*** Information ***

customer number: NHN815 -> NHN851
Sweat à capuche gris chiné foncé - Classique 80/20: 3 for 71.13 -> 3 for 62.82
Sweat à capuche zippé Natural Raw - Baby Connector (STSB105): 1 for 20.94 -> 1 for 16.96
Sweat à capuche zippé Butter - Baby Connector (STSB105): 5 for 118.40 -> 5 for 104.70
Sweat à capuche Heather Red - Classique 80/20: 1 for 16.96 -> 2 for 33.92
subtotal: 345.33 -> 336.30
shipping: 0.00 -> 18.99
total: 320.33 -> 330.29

*** End of Information ***
*** Information ***

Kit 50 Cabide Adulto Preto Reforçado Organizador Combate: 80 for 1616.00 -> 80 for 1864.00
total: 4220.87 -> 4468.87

*** End of Information ***
*** Information ***

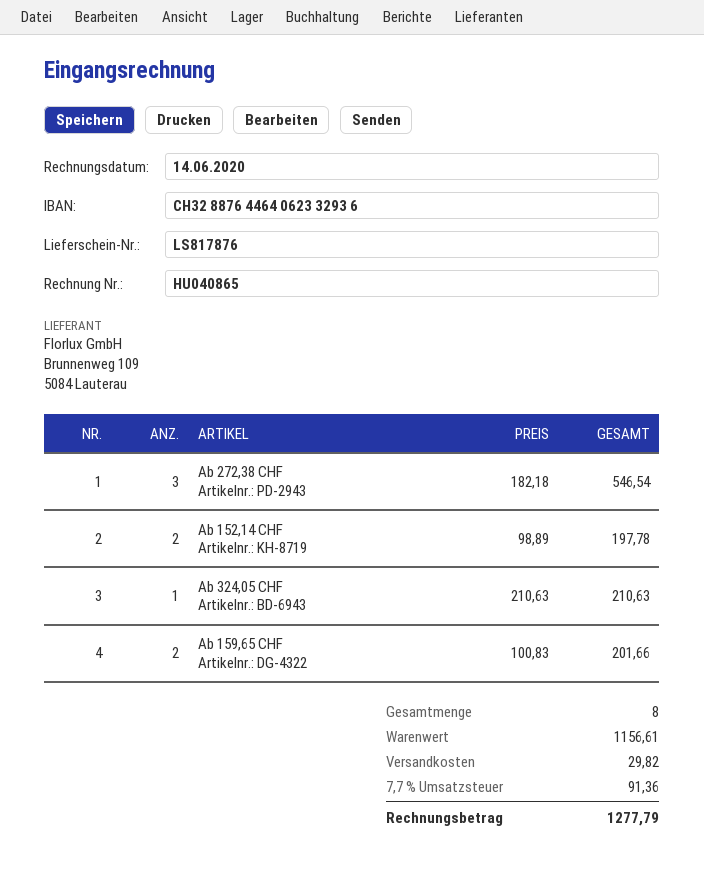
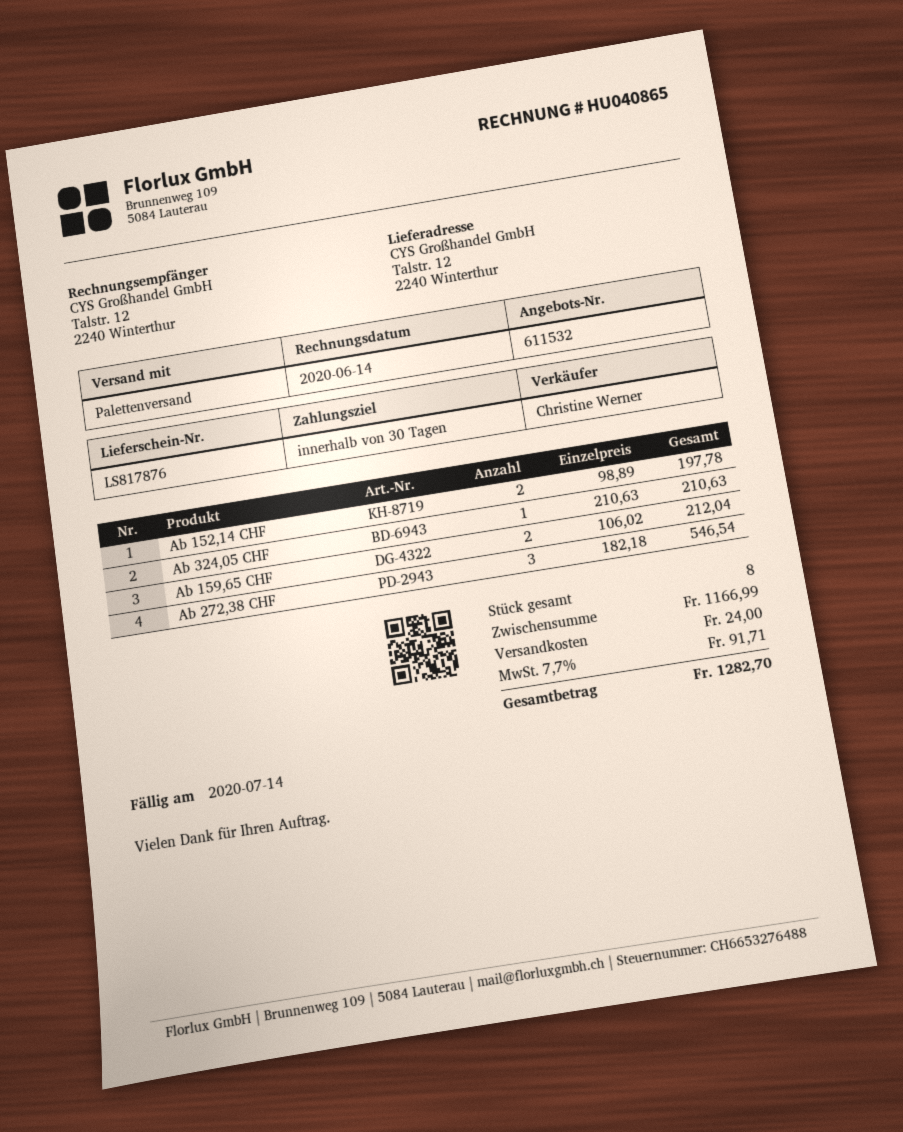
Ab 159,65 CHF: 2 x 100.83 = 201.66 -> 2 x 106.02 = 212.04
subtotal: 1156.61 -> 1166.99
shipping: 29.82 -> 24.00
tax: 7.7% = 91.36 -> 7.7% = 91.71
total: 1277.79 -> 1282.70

*** End of Information ***

Required work: In the entries above, find each line with the word "subtotal" and show it.

Answer to the exercise:
subtotal: 345.33 -> 336.30
subtotal: 1156.61 -> 1166.99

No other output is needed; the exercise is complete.